Wednesday, February 18, 2015

Ten things dressage riders who winter in FL don’t truly appreciate



1) Frost on the eyelashes is kinda pretty.

2) Tactful riding – not pissing off a fit, athletic, pent-up, playful horse. Oh, yea, and trying to get some productive training done.

3) The delicate balance of enough clothes to be warm, but not so many as to get sweaty. If that bottom layer gets wet, you’re doomed.

4) The incredible importance of getting each layer really, really smooth.  Friction is NOT your friend.

5)Allowing enough time to get the layers smooth again after a potty break.

6) Having a sock collection about different weights depending on the temps, how much training vs. teaching that day, and which boots I’ll be wearing. Making the right sock decision is paramount to my mood for the rest of the day. (I know, you Fl folks don’t even WEAR socks unless you are riding.)

7) The huge debate -- toilet paper in the porta potty or a warmer bum from peeing in a stall.

8) Added padding is advantageous in the event of a fall.

9) The horses are so itchy under their hoods, that every time you stick your hand in to make sure they are warm enough, they start grooming your shoulder.
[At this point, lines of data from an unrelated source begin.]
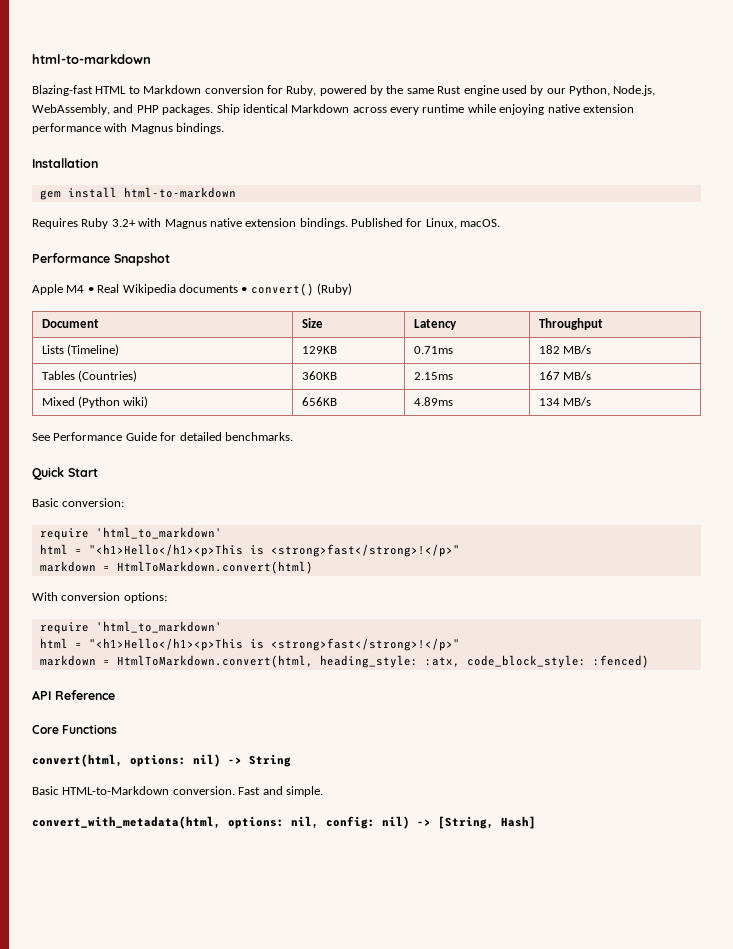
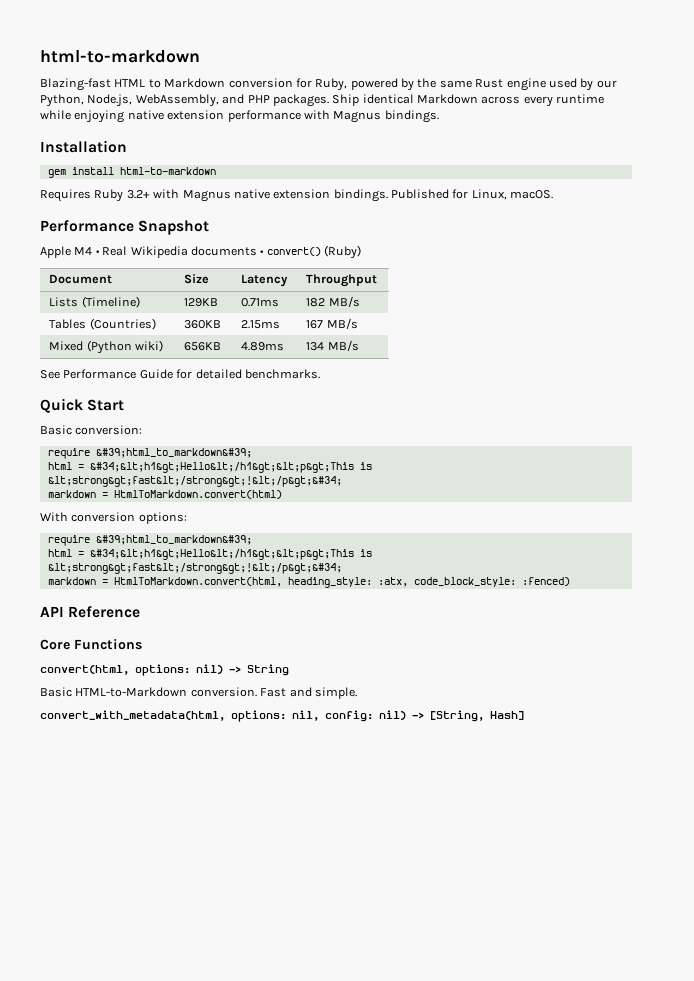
  Basic conversion:
- require 'html_to_markdown'
- html = "<h1>Hello</h1><p>This is <strong>fast</strong>!</p>"
+ require &#39;html_to_markdown&#39;
+ html = &#34;&lt;h1&gt;Hello&lt;/h1&gt;&lt;p&gt;This is &lt;strong&gt;fast&lt;/strong&gt;!&lt;/p&gt;&#34;
  With conversion options:
- require 'html_to_markdown'
- html = "<h1>Hello</h1><p>This is <strong>fast</strong>!</p>"
+ require &#39;html_to_markdown&#39;
+ html = &#34;&lt;h1&gt;Hello&lt;/h1&gt;&lt;p&gt;This is &lt;strong&gt;fast&lt;/strong&gt;!&lt;/p&gt;&#34;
I admit it, I love that.

10) How on those brief, warm days, the horses feel so happy and good, it makes it worth putting a foot in the stirrup on all of the cold days.

Sunday, February 15, 2015

You are What you Teach


When I was a working student in Ga, my favorite boarders was a wonderful older lady, Mary*, who taught chemistry at the local college. In Ga, one of the important things I learned was my dressage seat. Often, when the morning chores and riding were done, Mary would do me the invaluable favor of getting me off the farm to grab lunch. Our lunch conversations are some of my best GA memories.
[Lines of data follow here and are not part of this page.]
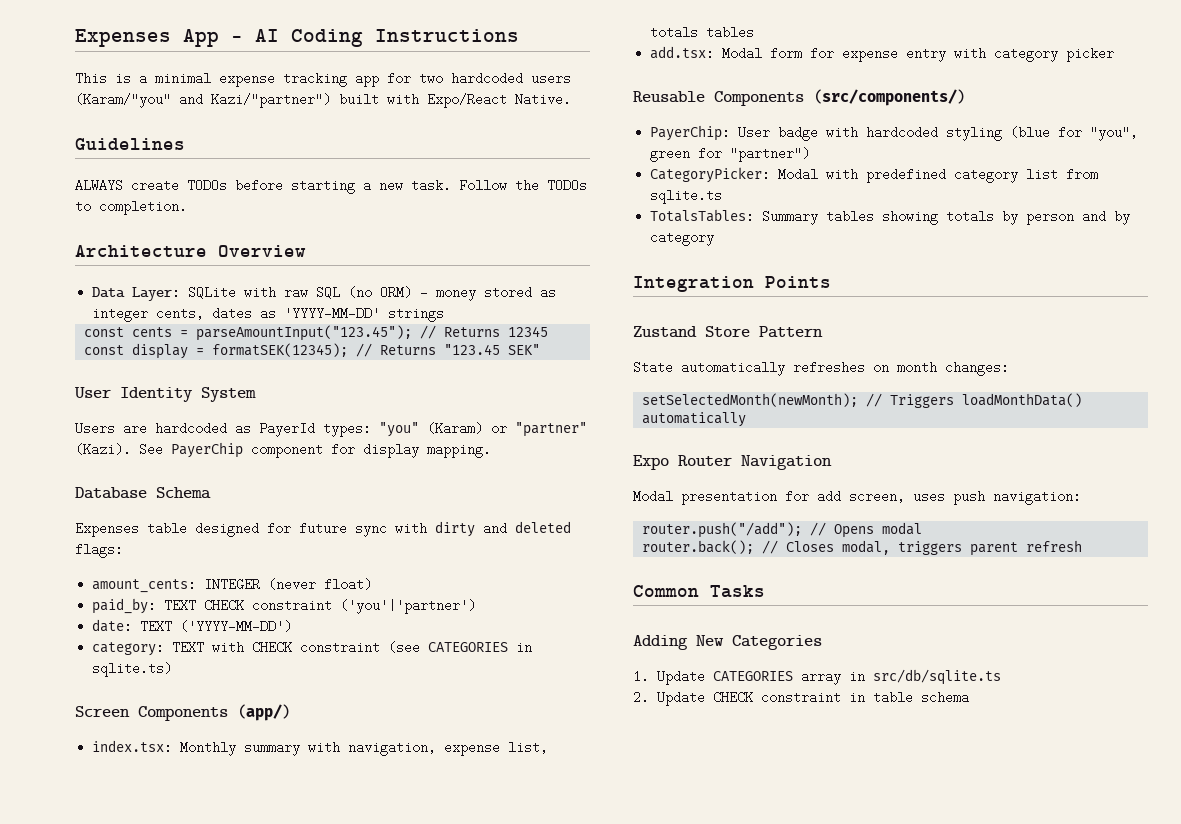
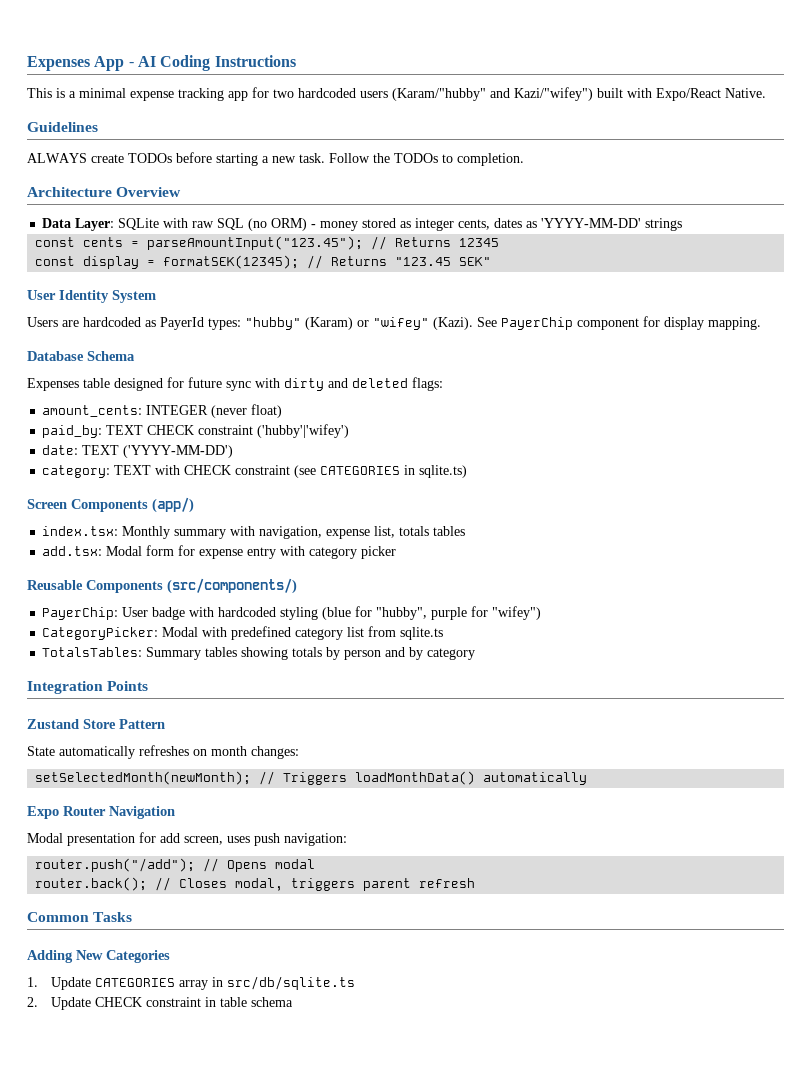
- This is a minimal expense tracking app for two hardcoded users (Karam/"you" and Kazi/"partner") built with Expo/React Native.
+ This is a minimal expense tracking app for two hardcoded users (Karam/"hubby" and Kazi/"wifey") built with Expo/React Native.
- Users are hardcoded as PayerId types: "you" (Karam) or "partner" (Kazi).
+ Users are hardcoded as PayerId types: "hubby" (Karam) or "wifey" (Kazi).
- paid_by: TEXT CHECK constraint ('you'|'partner')
+ paid_by: TEXT CHECK constraint ('hubby'|'wifey')
- PayerChip: User badge with hardcoded styling (blue for "you", green for "partner")
+ PayerChip: User badge with hardcoded styling (blue for "hubby", purple for "wifey")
Mary would patiently let me verbally process the volumes of information I was learning, and in return she’d give me the most wonderful life lessons. One of my favorite was about her leading a chemistry lecture, and doing a double-take at the chemical formula she had written on the board. She said she was struck with the thought, “Oh, so THAT’s how that really works.” Her point was sometimes you don’t really know something until you teach it.

My boss in GA understood this as well. When I got to GA, my seat needed a lot of work. I was so crooked I would wear holes in the left side of saddle pads. Before leaving to be a working student, as a money-hungry college kid, I had ridden pretty much any horse that was offered me, in pretty much any tack available, from western to saddle seat. My big talent was not my tact or sensitivity, it was my Velcro bottom.  It wasn’t pretty, or terribly effective, but I stayed on.

I, of course, spent time on the lunge line.  Additionally, she assigned me to teach seat lessons. Garland Farms had a strong vacation business – people would come for 2-10 days and ride twice a day, usually a combination of a morning seat/lunge lesson with me and an afternoon session on one of the schoolmasters with my boss. I spent many, many mornings helping vacationers learn to be balanced and independent with their aids. Then I’d go to lunch with Mary and talk about it.

Needless to say, this was pretty good formula for me.


Mary’s words come back to me regularly, especially this winter. This year has been unusually cold for us here in eastern PA, and trying to make dressage progress in these temps is tough. A few of our horses thrive in the cold, but most just get tight. I can’t blame them for what Mother Nature has done to their bodies, so my lesson plans have focused primarily on seat and correct reactions to the aids.

I spend a huge chunk of time sitting ringside, huddled in my electric blanket, or in the middle of the ring, holding the end of the lunge, analyzing how to help a student find the correct position, highlight how that feels in their bodies and in their mounts, then capture that feel to recreate it at will. Then, when everyone is warmer, we can use that feel to change their horse’s balance.

My ride list includes four horses at the dreaded 2nd/3rd level gap, where dressage horses have to take the step from being good, obedient horses, to changing their balance to create more uphill, engaged, expressive, collected paces. It’s a hard stage for both horse and rider—I have to sit as if they are already going like FEI horses, even though they aren’t really supporting my seat that way yet. The best analogy I have for this stage is a teeter-totter – the horse’s head is at one end, their tail is at the other, and I’m trying to stand in the middle, keeping both ends under control to prevent random crashing of one end down or the other. The fulcrum of this balancing act is, of course, my seat.

As I watch my students become more and more balanced and effective as the winter wears on, I plug what I see into my own rides. Sling, one of the horses at the 2nd/3rd gap, who (thankfully) doesn’t tighten in the winter, proves Mary’s principle every day.





*Mary is not her real name, but as is one of the horrible downsides of our mobile, fast-paced society, I have lost touch with her. Since I don’t have her permission to use her name, I borrowed the name of one of my favorite childhood Disney characters.